Chapter 15, ‘More Secrets of U-234′ – We are well aware that U-234 was headed for Japan with a cargo of scientists, two Me 262 jet fighters in crates with data for the Japanese to go into production of them, modern acoustic torpedoes and 560 kilos of uranium for the Japanese atom bomb project.  This chapter by S.E.I.G. Agent Michael Ivinheim goes far deeper into this riddle and talks about the Third Reich scientists that also went to Argentina.  There is a great deal of previously unknown factual data in this chapter and Ivinhein goes deeply into detail.  He worked closely with WOLFGANG HIRSCHFELD (34-1984), Chief Radio Petty Officer of U-234 on these revelations.

Chapter 16, ‘U-Boat Operations at Curacao and Aruba’ – This covers the day to day operations and attacks by the boats in this area including U-502, U-161, U-156, U-67, U-129 and others.  This is great in-depth detail for the purist who wants to know exactly who was doing what, on what days and in which area.  We also dispel the official report of the ‘barrel premature‘ aboard U-156 in which the gun exploded, killing the gunner and severely injuring the gunnery officer, DIETRICH ALFRED von dem BORNE (38-1984).

Chapter 17, ‘Aboard the GRAYLING’ – Ed Campbell tells of his time in the U.S. Navy from his training as a ‘90 day wonder‘ to his training aboard cruisers then into the submarines where he rode USS GRAYLING and he tells of the battle action there.  Ed was fortunate and was transferred off GRAYLING before she set off on her final patrol from which she did not return.  He then rode various boats including USS CABRILLA and later USS TIRANTE under Skipper GEORGE STREET (2448-1992) and XO ‘NED‘ BEACH (1163-1989).

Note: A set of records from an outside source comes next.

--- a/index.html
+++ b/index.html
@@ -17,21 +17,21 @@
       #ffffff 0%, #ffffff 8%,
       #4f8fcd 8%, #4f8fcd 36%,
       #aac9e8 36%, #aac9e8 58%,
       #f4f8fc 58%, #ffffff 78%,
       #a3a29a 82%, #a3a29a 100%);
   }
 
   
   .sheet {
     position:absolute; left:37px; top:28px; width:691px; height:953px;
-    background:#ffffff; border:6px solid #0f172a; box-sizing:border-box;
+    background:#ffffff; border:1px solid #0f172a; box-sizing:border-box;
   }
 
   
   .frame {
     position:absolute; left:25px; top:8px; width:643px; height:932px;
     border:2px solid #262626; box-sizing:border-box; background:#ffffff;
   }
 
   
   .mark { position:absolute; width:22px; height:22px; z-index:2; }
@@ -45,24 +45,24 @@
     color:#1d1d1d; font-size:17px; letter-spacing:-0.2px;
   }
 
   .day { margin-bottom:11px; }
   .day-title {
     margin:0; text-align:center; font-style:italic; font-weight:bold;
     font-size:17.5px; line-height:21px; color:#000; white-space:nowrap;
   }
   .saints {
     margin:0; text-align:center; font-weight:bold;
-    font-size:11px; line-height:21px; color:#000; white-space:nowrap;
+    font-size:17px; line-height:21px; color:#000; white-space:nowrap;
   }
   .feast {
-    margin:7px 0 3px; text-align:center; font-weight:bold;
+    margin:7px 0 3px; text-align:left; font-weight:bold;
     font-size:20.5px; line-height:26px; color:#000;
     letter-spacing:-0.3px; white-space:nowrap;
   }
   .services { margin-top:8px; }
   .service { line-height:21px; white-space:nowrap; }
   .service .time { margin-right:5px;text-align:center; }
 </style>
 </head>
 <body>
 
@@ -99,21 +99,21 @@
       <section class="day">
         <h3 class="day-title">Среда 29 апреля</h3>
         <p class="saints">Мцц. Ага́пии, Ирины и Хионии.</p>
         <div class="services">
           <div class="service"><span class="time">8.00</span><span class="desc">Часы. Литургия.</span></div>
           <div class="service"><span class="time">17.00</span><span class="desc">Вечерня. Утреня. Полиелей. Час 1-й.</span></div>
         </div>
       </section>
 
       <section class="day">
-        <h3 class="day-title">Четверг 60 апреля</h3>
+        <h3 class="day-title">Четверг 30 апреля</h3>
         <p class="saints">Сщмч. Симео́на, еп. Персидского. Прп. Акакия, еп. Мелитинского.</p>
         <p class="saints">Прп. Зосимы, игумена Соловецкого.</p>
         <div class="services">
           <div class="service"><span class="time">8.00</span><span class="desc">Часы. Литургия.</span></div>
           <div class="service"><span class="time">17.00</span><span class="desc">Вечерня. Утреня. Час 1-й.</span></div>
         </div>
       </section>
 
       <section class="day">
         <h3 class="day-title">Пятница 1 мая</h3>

Chapter 18, ‘USS QUEENFISH vs. AWA MARU’ – Did this American submarine sink a hospital ship as some claim?  Was the American Skipper punished?  Why was notice of AWU MARU sent in the clear with no codes?  Why didn’t the American Skipper receive it?  This complete story is told by CHARLES LEVINE (2969-1993), the radioman aboard USS QUEENFISH.  This is accurate history from a man who was there.

Chapter 19, ‘Last Patrol of U-3030′ – WERNER KREYMANN (1907-1991) translated and sent this piece from Horst Winkelsdorf.  They were both crewmen aboard this Type XXI boat that was trying to stay alive in the closing days of the war.  In addition to life aboard, he tells of the times they tried to help the rescuers in German cities and remembers so many times he would try to pull a man out of the rubble by his arm – only to have just an arm and no body; or just a head with no body.  The bombing raids were terrible, but so was their attempt to save themselves and their boat.  They watched other U-Boats and surface ships blown to bits in unopposed air raids in late April and early May of 1945.  They were sitting on the bottom for days and did not even know the war was over.  Did they escape?  It is all in this chapter.

Chapter 20, ‘The Type IX-C U-Boat’ – Captain ROBERT THEW (333-1987) was Naval Intelligence for his time in the U.S. Navy and after discharge, he worked at the NSA for years. His father was Skipper of the old submarine USS NAUTILUSand designed the Twin Dolphins used by U.S. Navy submariners even today.  He goes into great detail on why the need for a long-range submarine then into the design, the flaws and the building of this Type.  This is an excellent chapter for the technically interested.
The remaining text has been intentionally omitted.